6 ◇ Evcilik oyunu

84 22 53
                                    

Keyifli Okumalar
Oy vermeyi unutmayınızzz

***

Jeongguk 8, Taehyung 10 yaşında

"Taehyungie,"

Sesini alçak tutarak seslendi küçük çocuk ve yakınında oturan bedeni hafifçe dürttü. Ailelerinin yüksek sesli sohbetleri arasında alçak tondaki bu ses kaybolmuş olsa da koluna yapılan temasla yorgun kaplan bakışlar küçük olanın üzerine odaklandı. Jeongguk, çok sevdiği gözlerin kendi gözleriyle birleştiğini görünce minik kalbinin göğsü altında çok daha coşkulu çarptığını hissetti çünkü kaplan çocuk göz kamaştıracak kadar güzeldi. Esmer teni solgunken bile güzeldi. Gözlerini açık tutmakta zorlanırken ve canlı nefesleri şimdi kesik kesik dudakları arasından sıyrılırken dünyadaki en güzel şeye bakar gibi bakıyordu iri gözlerini açarak. Sonra çıkık ön dişlerini alt dudağına geçirip ufacık gamzelerini ortaya çıkardı ve iyice kaydı ona doğru.
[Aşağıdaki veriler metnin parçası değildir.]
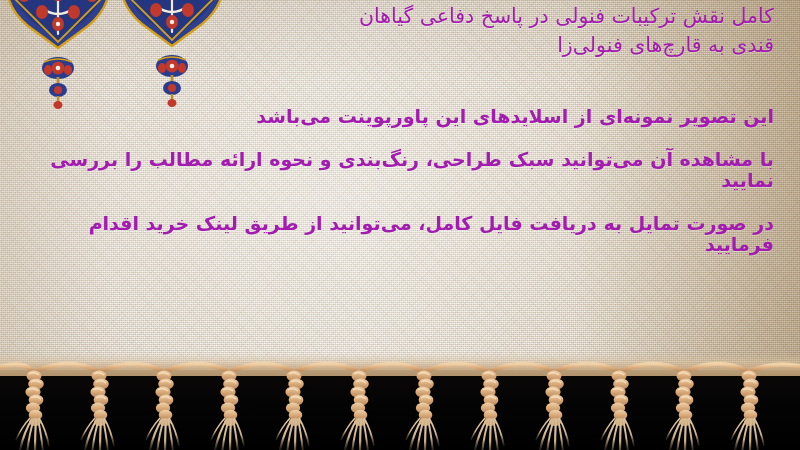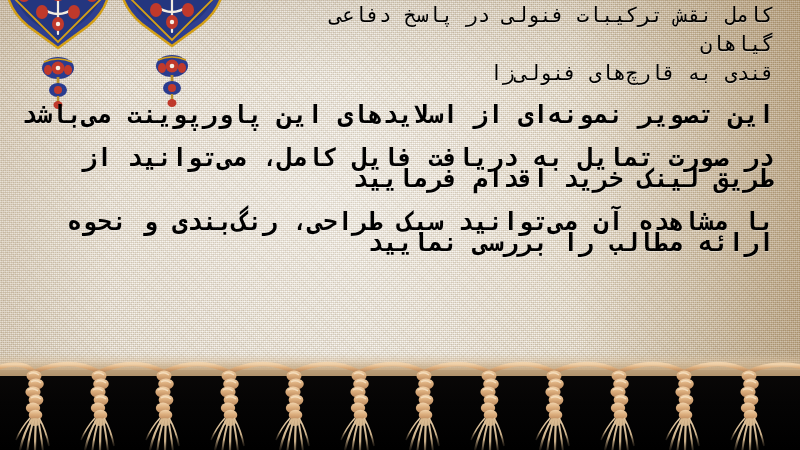--- a/index.html
+++ b/index.html
@@ -44,36 +44,35 @@
   }
 
   
   .ornaments{position:absolute;left:0;top:0;width:240px;height:110px;}
   .ornaments svg{display:block;}
 
   
   .text-layer{
     position:absolute;inset:0;
     direction:rtl;
-    color:#000000;
-    font-family:Liberation Mono, monospace;
+    color:#a21caf;
   }
   .title{
     position:absolute;top:2px;right:26px;width:520px;
     font-size:20.5px;line-height:29px;font-weight:400;
     letter-spacing:0;
     text-shadow:0 1px 0 rgba(255,255,255,.30);
   }
   .title .ln{display:block;}
   .body{
     position:absolute;top:106px;right:26px;width:760px;
   }
   .body .ln{
     display:block;
-    font-size:25px;line-height:21px;font-weight:700;
+    font-size:19px;line-height:21px;font-weight:700;
     margin-bottom:22px;
     text-shadow:0 1px 0 rgba(255,255,255,.28);
   }
 
   
   .bottom-band{
     position:absolute;left:0;right:0;bottom:0;height:80px;
     background:
       linear-gradient(180deg,#0a0807 0%,#050404 40%,#000 100%);
   }
@@ -168,22 +167,22 @@
 
   <div class="text-layer">
 
     <div class="title">
       <span class="ln">کامل نقش ترکیبات فنولی در پاسخ دفاعی گیاهان</span>
       <span class="ln">قندی به قارچ‌های فنولی‌زا</span>
     </div>
 
     <div class="body">
       <span class="ln">این تصویر نمونه‌ای از اسلایدهای این پاورپوینت می‌باشد</span>
+      <span class="ln">با مشاهده آن می‌توانید سبک طراحی، رنگ‌بندی و نحوه ارائه مطالب را بررسی نمایید</span>
       <span class="ln">در صورت تمایل به دریافت فایل کامل، می‌توانید از طریق لینک خرید اقدام فرمایید</span>
-      <span class="ln">با مشاهده آن می‌توانید سبک طراحی، رنگ‌بندی و نحوه ارائه مطالب را بررسی نمایید</span>
     </div>
 
   </div>
 
   <div class="bottom-band">
     <div class="band-edge"></div>
 
     <svg class="fringe" viewBox="0 0 800 94" preserveAspectRatio="none" xmlns="http://www.w3.org/2000/svg">
       <defs>
         <linearGradient id="cord" x1="0" y1="0" x2="0" y2="1">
"Sitenin dışındaki parka gitmeliyiz," dediğinde Taehyung'un zorca açık tuttuğu gözleri açılıp kapanmıştı. Gerçekten de hiç hali yoktu. Solukları dahi normalinden daha yavaştı.

"Şimdi... gidemeyiz... biliyorsun..." ağzından çıkan sözcükler kısık bir tondaydı ve zar zor konuşuyordu. Jeongguk buna rağmen vazgeçmedi.

"Gidebiliriz. Hava alırsın hem," yavaşça başını iki yana salladı kaplan çocuk.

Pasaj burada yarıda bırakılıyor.